== Requirement ==
Every line below that includes "Built" counts toward the total. Report that total alone.

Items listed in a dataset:

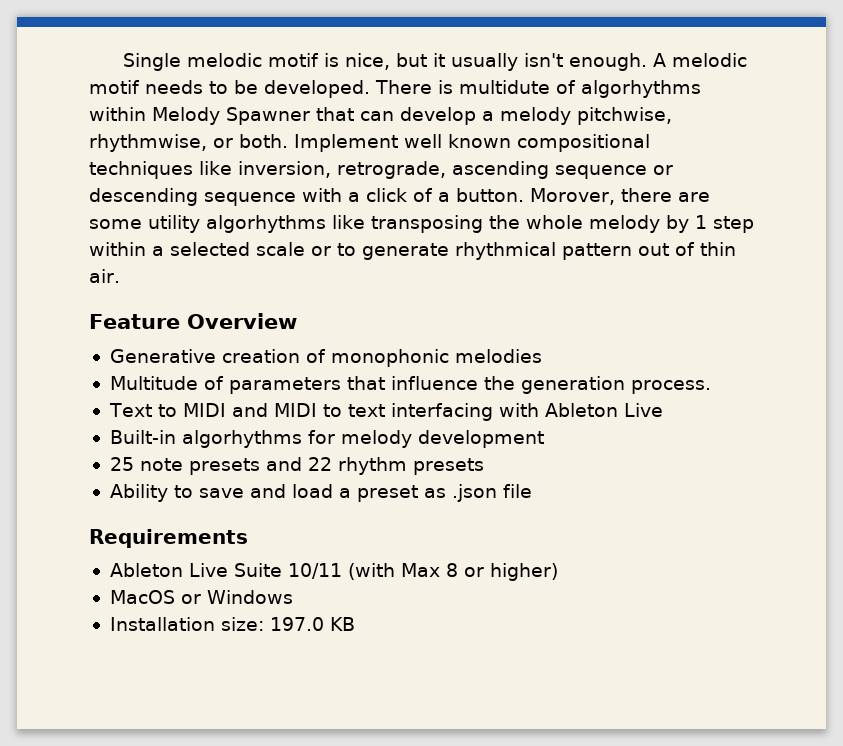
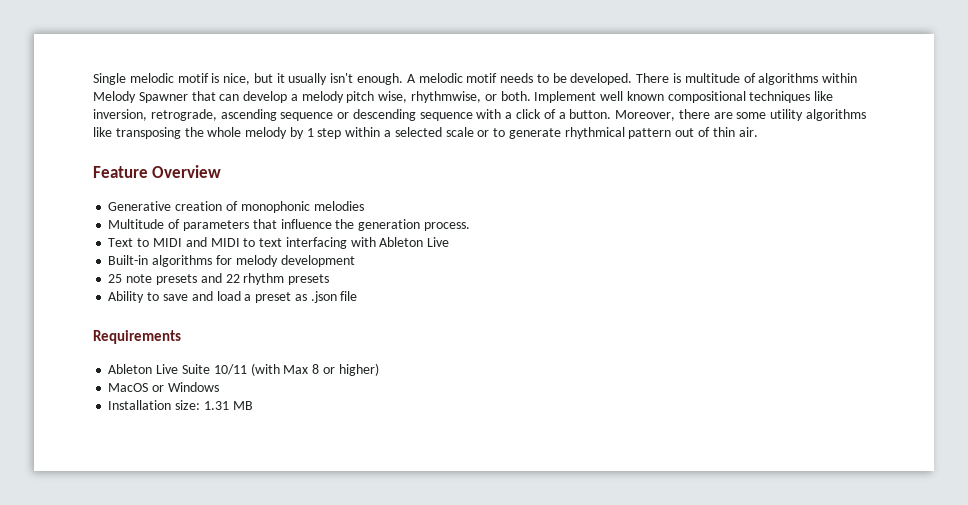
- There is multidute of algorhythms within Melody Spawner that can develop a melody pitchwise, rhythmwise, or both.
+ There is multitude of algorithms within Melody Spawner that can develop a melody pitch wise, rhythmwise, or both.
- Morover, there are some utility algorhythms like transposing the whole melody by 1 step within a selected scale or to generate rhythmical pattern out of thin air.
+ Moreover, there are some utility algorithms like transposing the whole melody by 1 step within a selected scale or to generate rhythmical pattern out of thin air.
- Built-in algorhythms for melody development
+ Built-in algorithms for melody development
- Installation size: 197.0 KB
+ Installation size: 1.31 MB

* * *

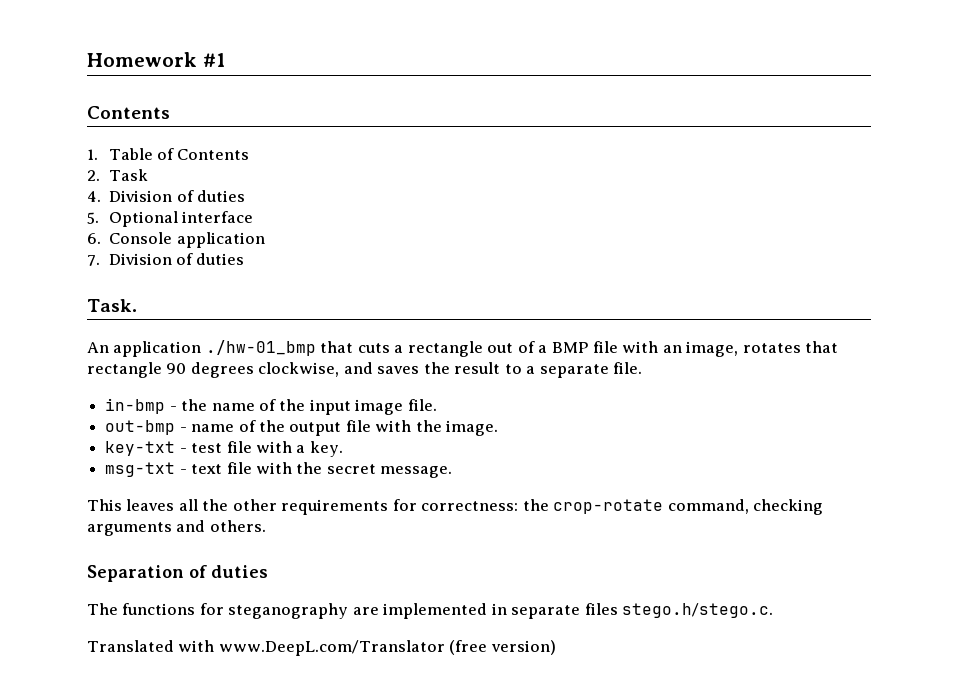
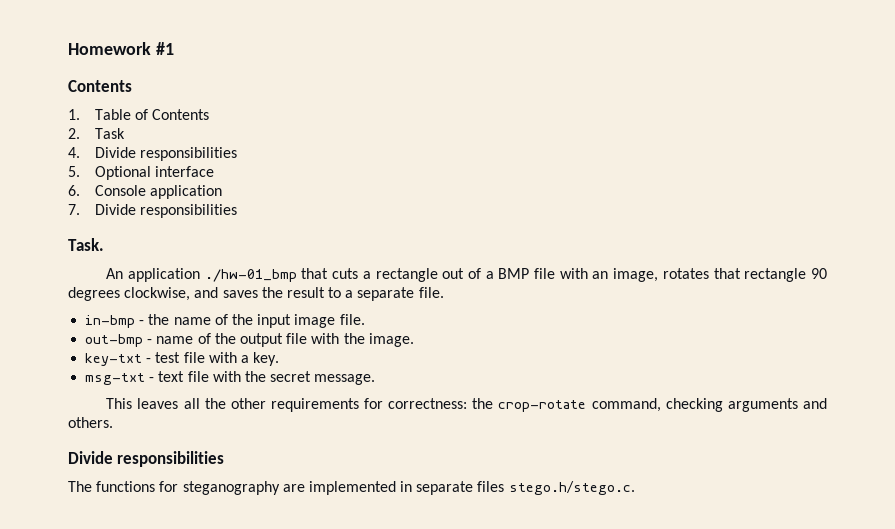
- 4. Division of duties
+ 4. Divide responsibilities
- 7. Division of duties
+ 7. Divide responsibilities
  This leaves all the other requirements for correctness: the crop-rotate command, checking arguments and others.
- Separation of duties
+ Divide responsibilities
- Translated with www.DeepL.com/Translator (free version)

==

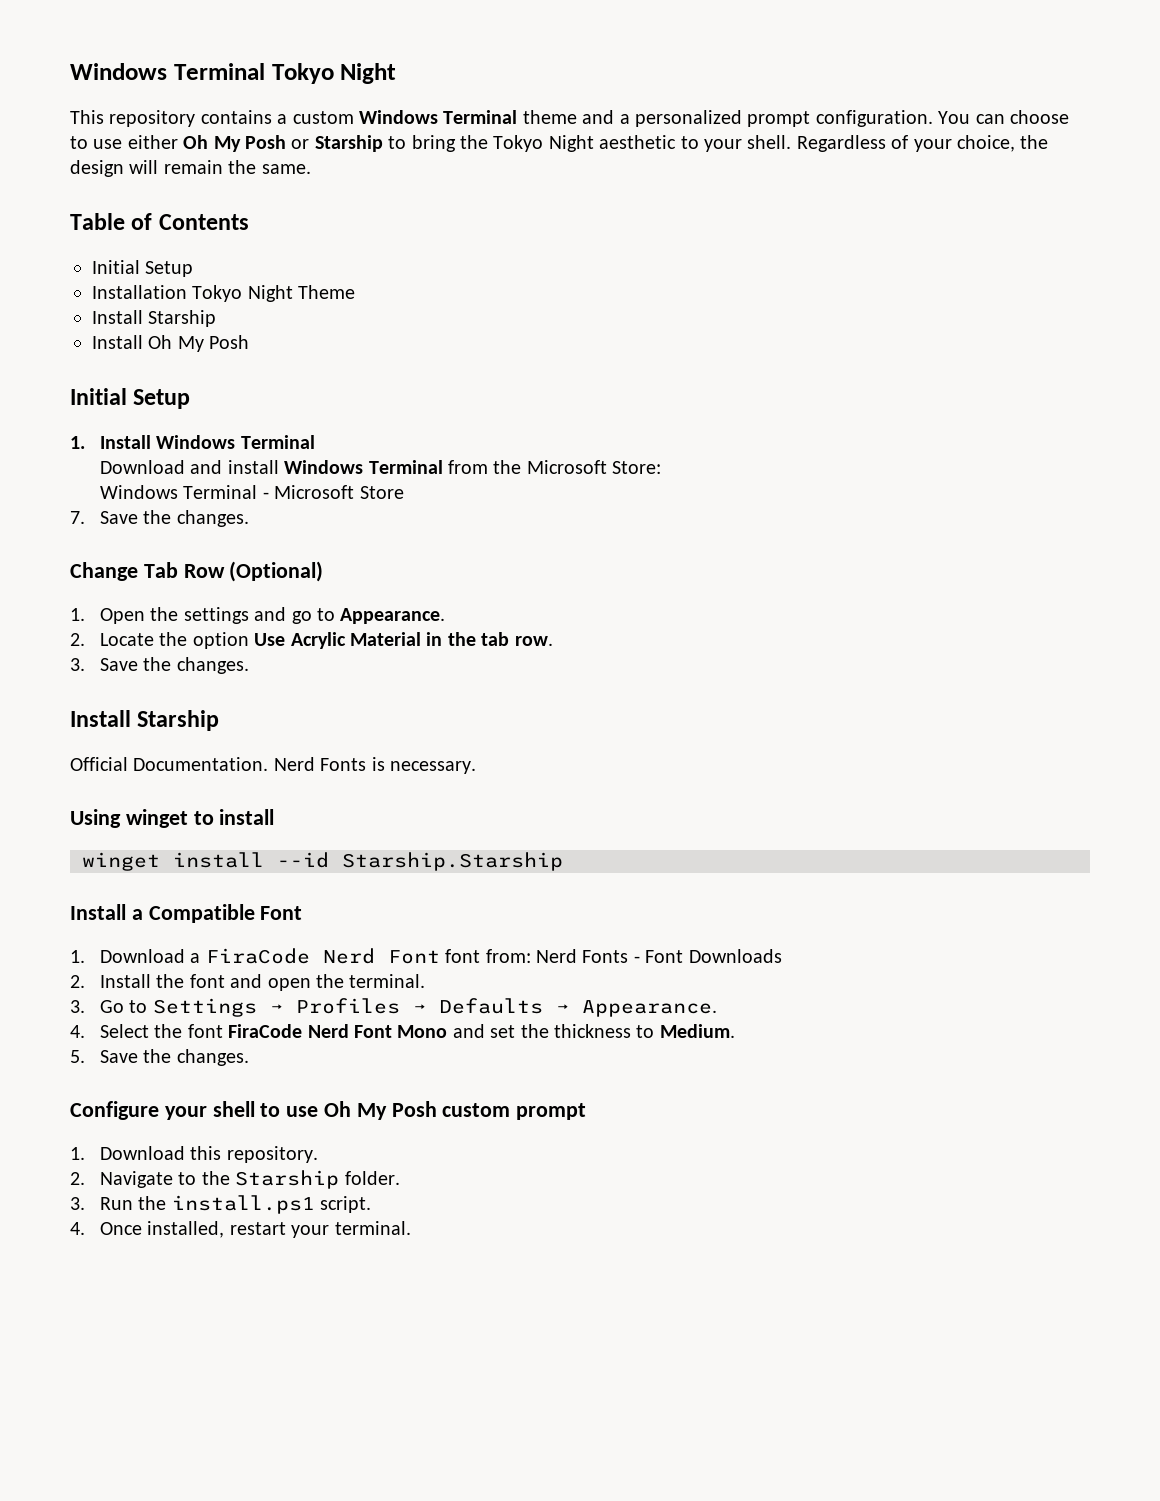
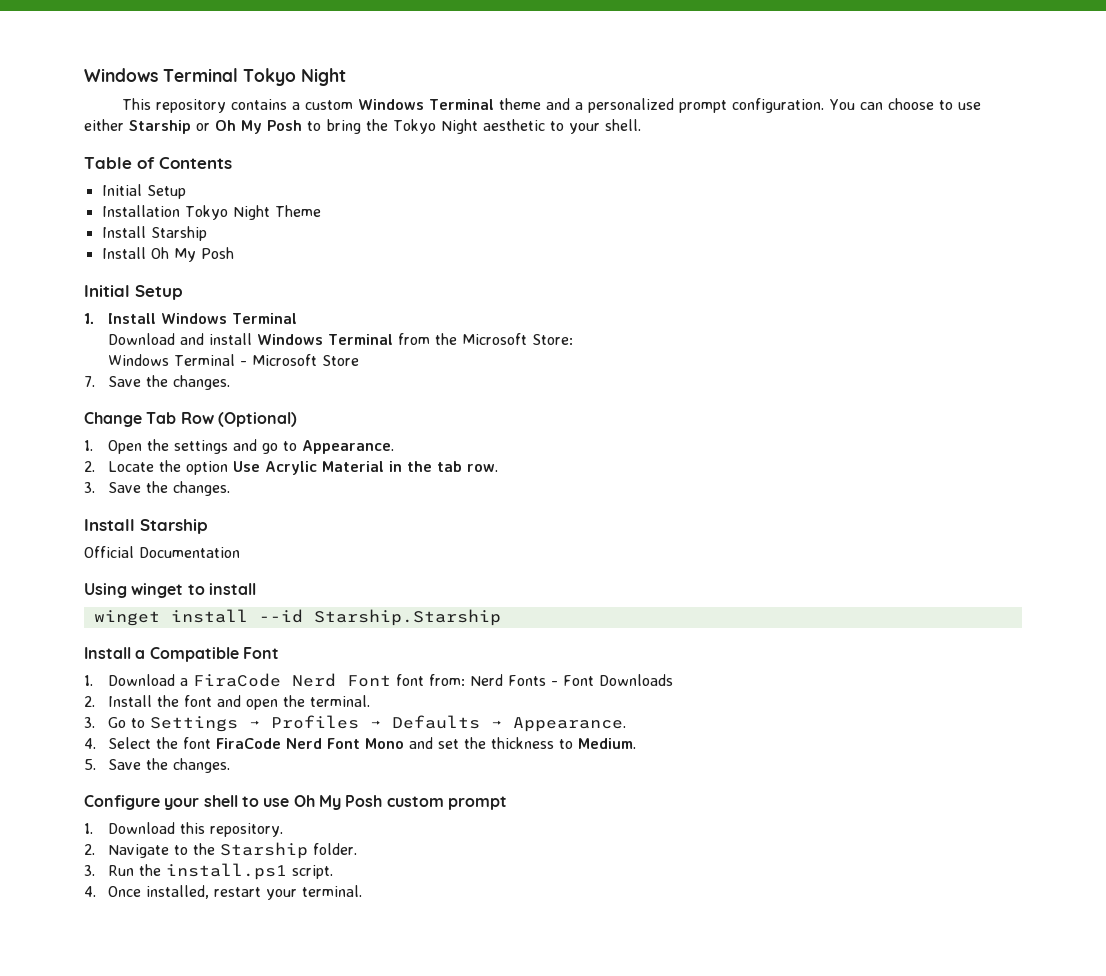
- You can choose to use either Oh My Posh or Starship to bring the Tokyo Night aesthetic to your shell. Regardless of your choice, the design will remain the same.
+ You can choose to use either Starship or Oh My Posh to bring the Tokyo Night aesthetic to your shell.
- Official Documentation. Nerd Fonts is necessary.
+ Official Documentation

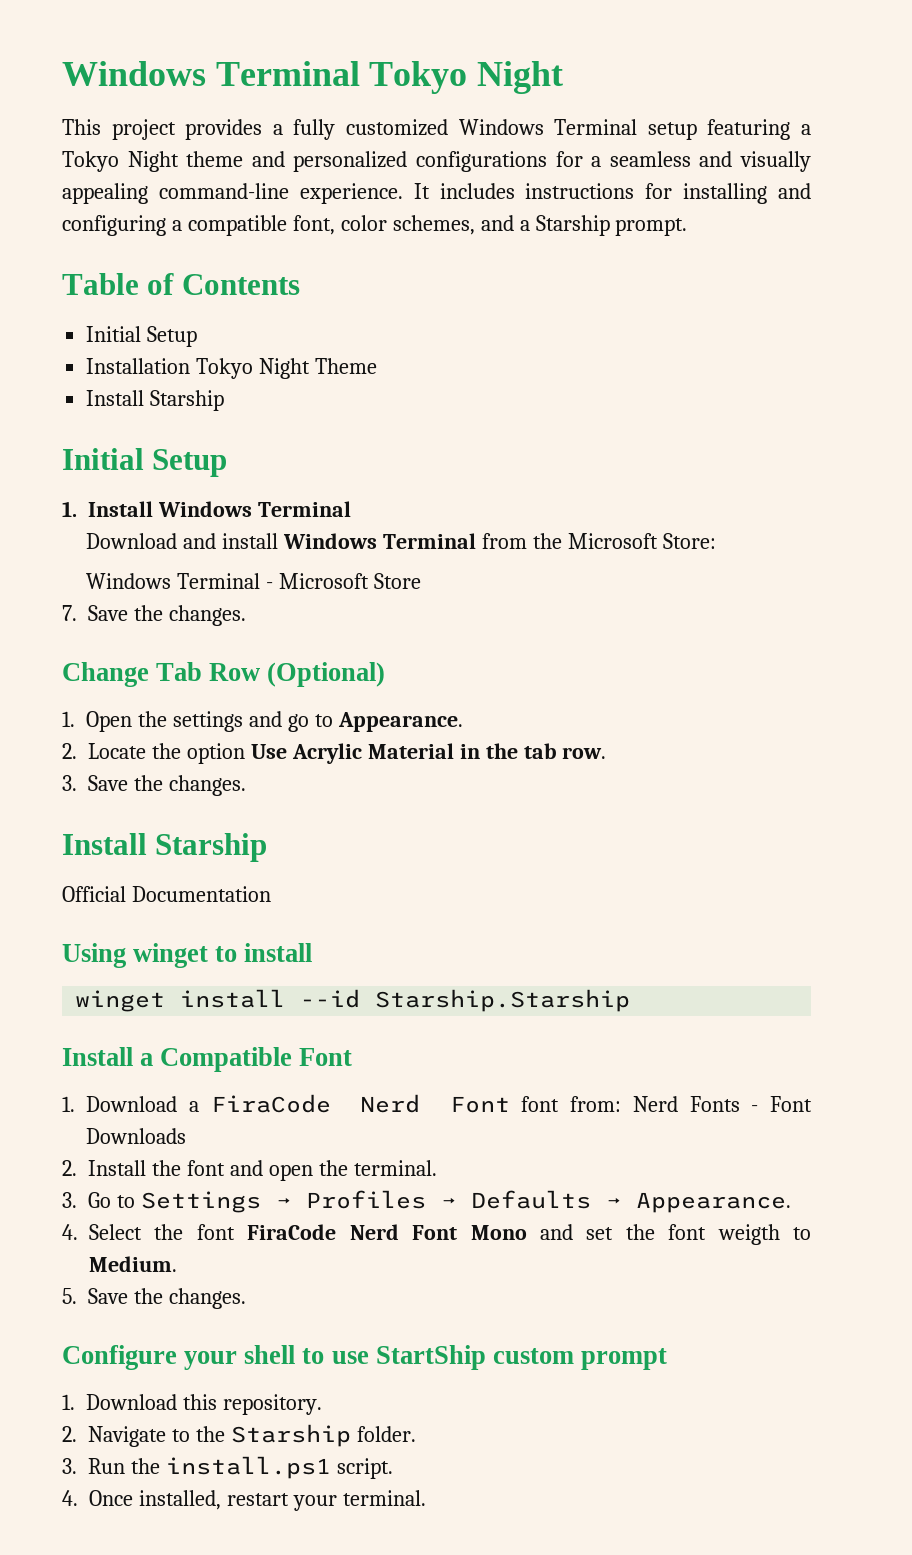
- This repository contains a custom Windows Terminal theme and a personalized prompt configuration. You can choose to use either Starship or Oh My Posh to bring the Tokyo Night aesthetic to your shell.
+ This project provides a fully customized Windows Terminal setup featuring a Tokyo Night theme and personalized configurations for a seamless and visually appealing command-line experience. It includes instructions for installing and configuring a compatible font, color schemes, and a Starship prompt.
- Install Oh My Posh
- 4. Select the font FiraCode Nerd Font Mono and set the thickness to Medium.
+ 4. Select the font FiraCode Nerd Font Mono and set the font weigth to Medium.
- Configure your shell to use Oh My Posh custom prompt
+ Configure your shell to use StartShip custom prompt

== Exercise answer ==
2